## Records for this task
******

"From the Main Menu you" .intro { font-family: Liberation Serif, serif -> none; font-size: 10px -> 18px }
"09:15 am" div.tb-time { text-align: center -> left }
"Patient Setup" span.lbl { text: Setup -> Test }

******

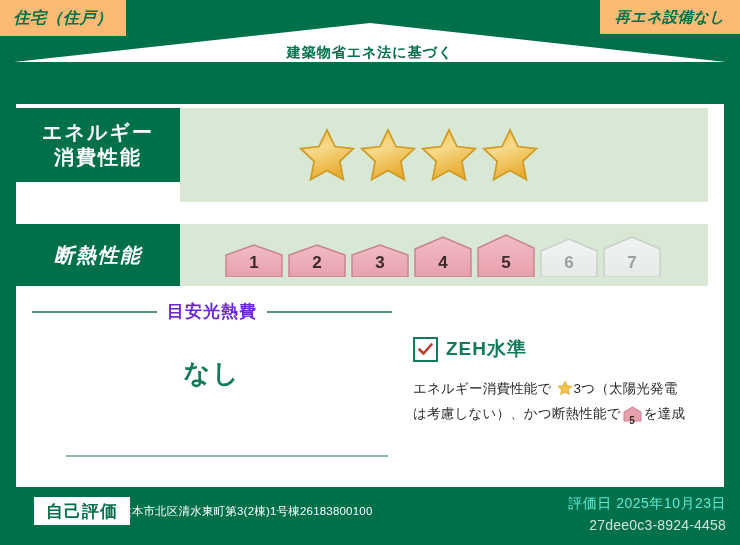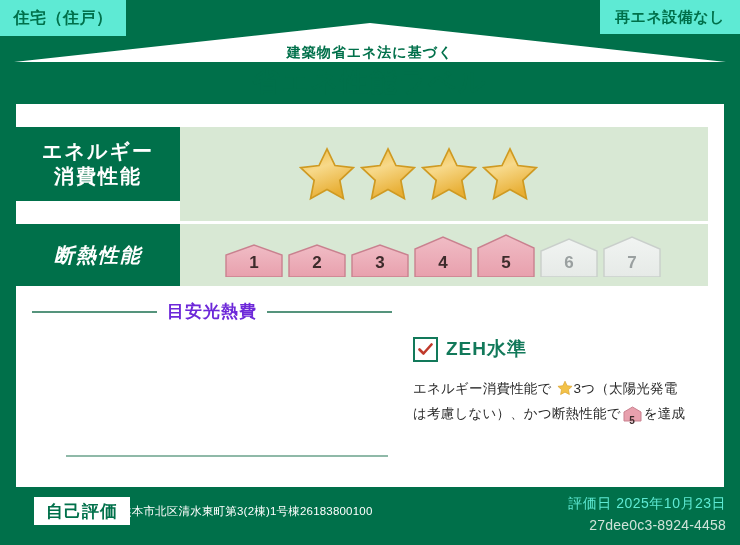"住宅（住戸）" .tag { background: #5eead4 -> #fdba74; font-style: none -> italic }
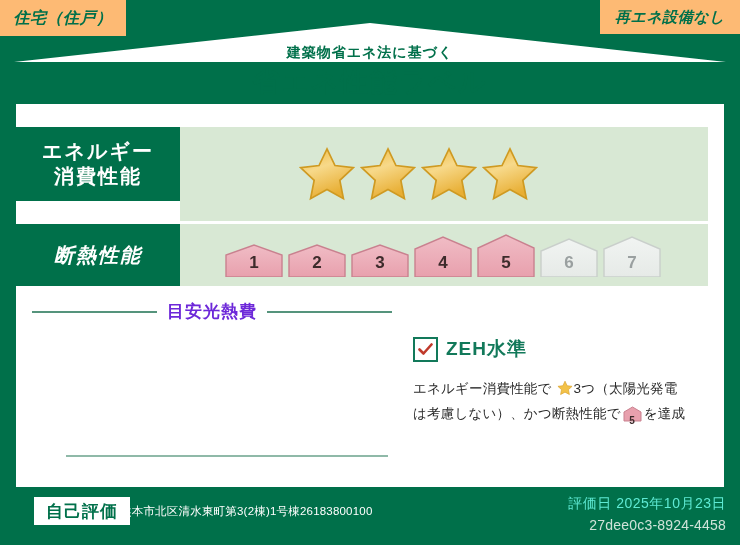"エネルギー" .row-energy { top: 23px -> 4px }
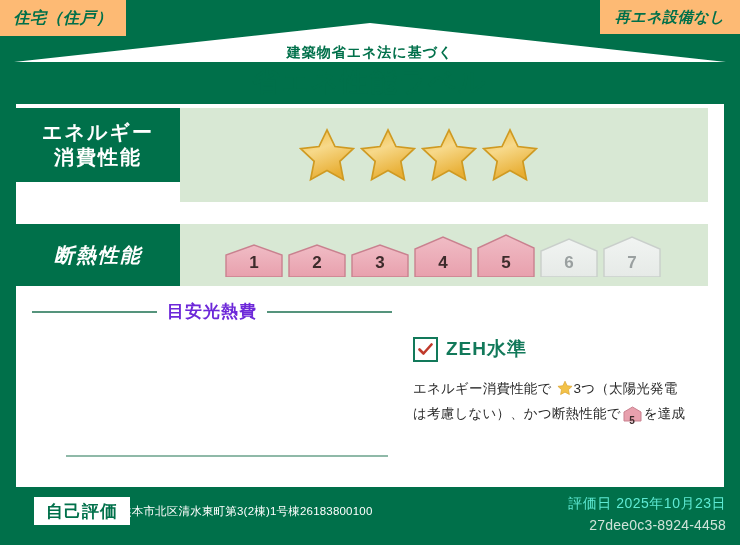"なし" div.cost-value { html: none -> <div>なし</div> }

******

## What is required
Review the entries above and return every line where "text" appears.

## Answer box
"09:15 am" div.tb-time { text-align: center -> left }
"Patient Setup" span.lbl { text: Setup -> Test }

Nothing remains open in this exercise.